In a richly detailed chapter on The Eternal Light, a long-running radio broadcast, created in the 1940s by the Jewish Theological Seminary in New York, Shandler shows how the medium can affect the message.
Aimed primarily at a non-Jewish audience, the overarching goal of the show, which reached about five million Americans by the end of the decade, was to combat anti-Semitism by demonstrating (through historical dramas and literary adaptations) that Jewish "particularism" was incidental to its "fundamental universalism" and that Jews were anything but anti-American radicals or communist sympathizers.

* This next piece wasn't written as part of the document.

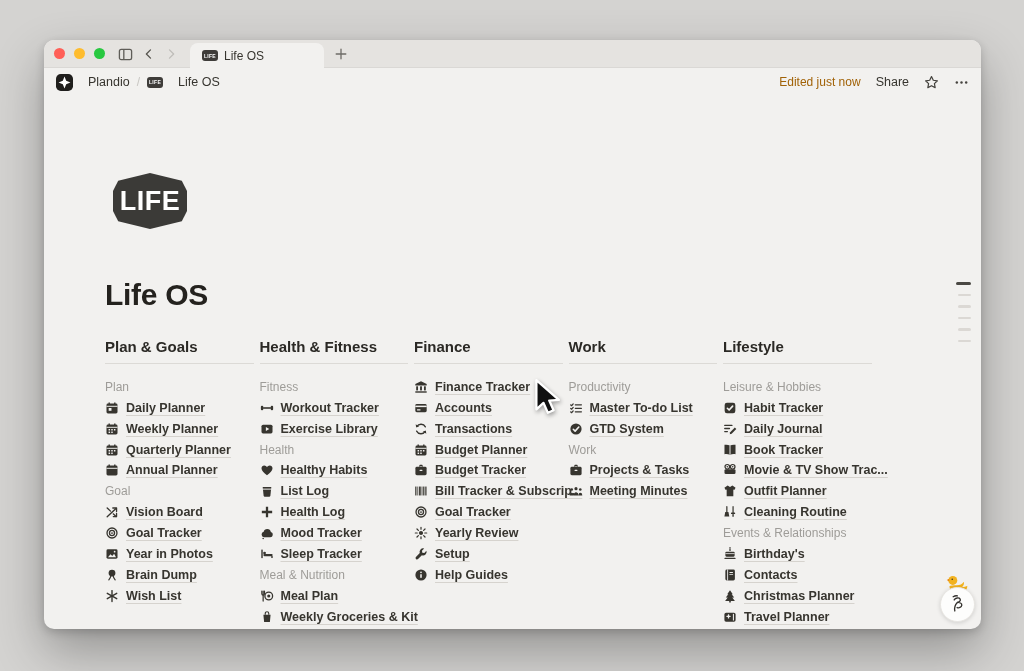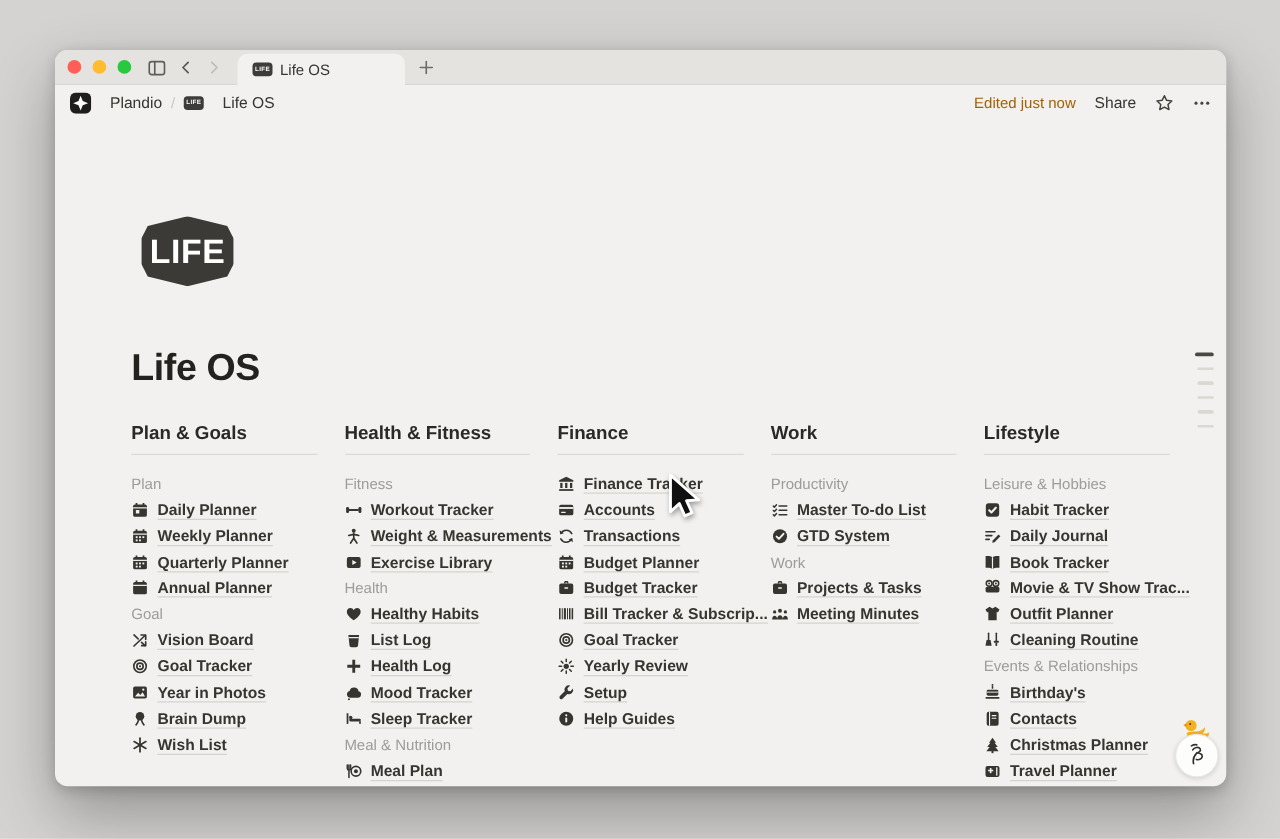"Plan & Goals" .columns { gap: 22px -> 6px }
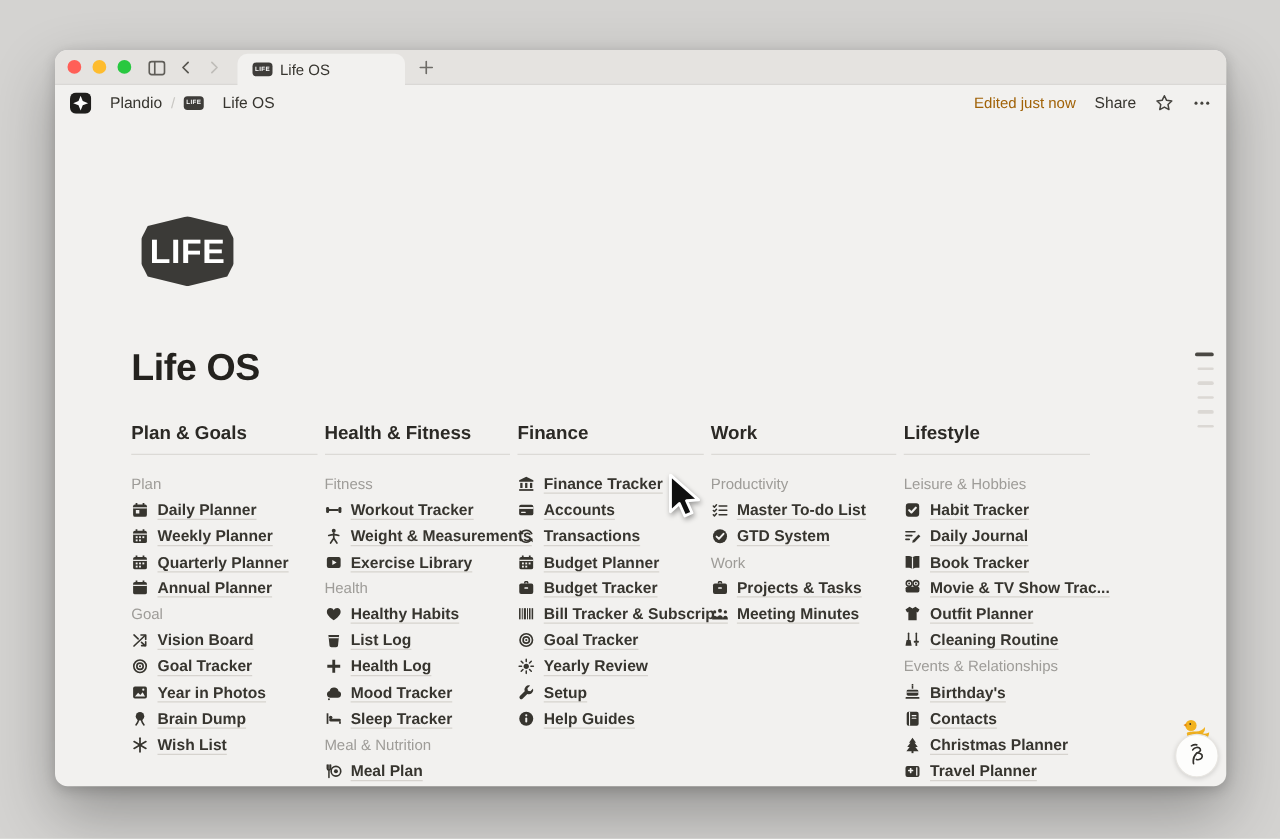"Weight & Measurements" div.row { html: <div> <a> <svg> <use></use> </svg> <span>Weight &amp; Measurements</span> </a> </div> -> none }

Populated by actors whose voices were ethnically "unmarked," The Eternal Light, Shandler speculates, allowed Jews, sight unseen, to invite themselves into the homes of their non-Jewish neighbors, confident that they were subjects of "respectful attention."
More often than not, Shandler implies, modern media have marked - but have not made - changes in Jewish attitudes and behavior. The themes of The Eternal Light, for example, reflected the "powerful integrationist impact" of the post-World War II suburban migration of American Jewish culture. When, in the 1960s, concern about anti-Semitism gave way to fears of the "erosion" of a distinctly Jewish culture, the ecumenical, assimilationist Eternal Light dimmed.
Frequently, according to Shandler, modern media provide an arena for contests over appropriate conduct. E-cards, he points out, reflect a range of responses to the "December dilemma" of Jews. Some postulate parity between Christmas and Hanukkah, pairing Santa Claus with Tevye. Others, however, are more hostile to "interfaith" sentiments.
In 1989, Shandler writes, the American Jewish Committee, in conjunction with the National Conference of Christians and Jews, denounced greeting cards that combined the religious and cultural symbols of the two holidays as "an affront to the integrity of distinct faiths."
With respect to religion, Shandler writes, provocatively and persuasively, the notion of "separate but equal" lives on.
Recently, Shandler reveals, ultra-orthodox Jews have overcome an aversion to technology as a corrupting distraction - and begun to use television, video, and the Internet to spread their messianic vision. Under the leadership of Rabbi Menachem Mendel Schneerson, who almost never left his neighborhood in Crown Heights in Brooklyn, the Lubavitcher hasidim have raised millions of dollars through telethons, even as they make sure that the arms, legs, and breasts of the female celebrities who appear on the small screen are covered.
DVDs and Chabad.org allow Schneerson to communicate with his disciples long after his death.
Technology, Shandler concludes, hasn't changed everything. It can - and does - facilitate traditional communal rites, including synagogue worship, as well as more secular practices.
For many, it may be less helpful in forging new links than in renewing, in the virtual world, a sense of belonging to links already established in the "real" one.
Glenn C. Altschuler is the Thomas and Dorothy Litwin Professor of American Studies at Cornell University.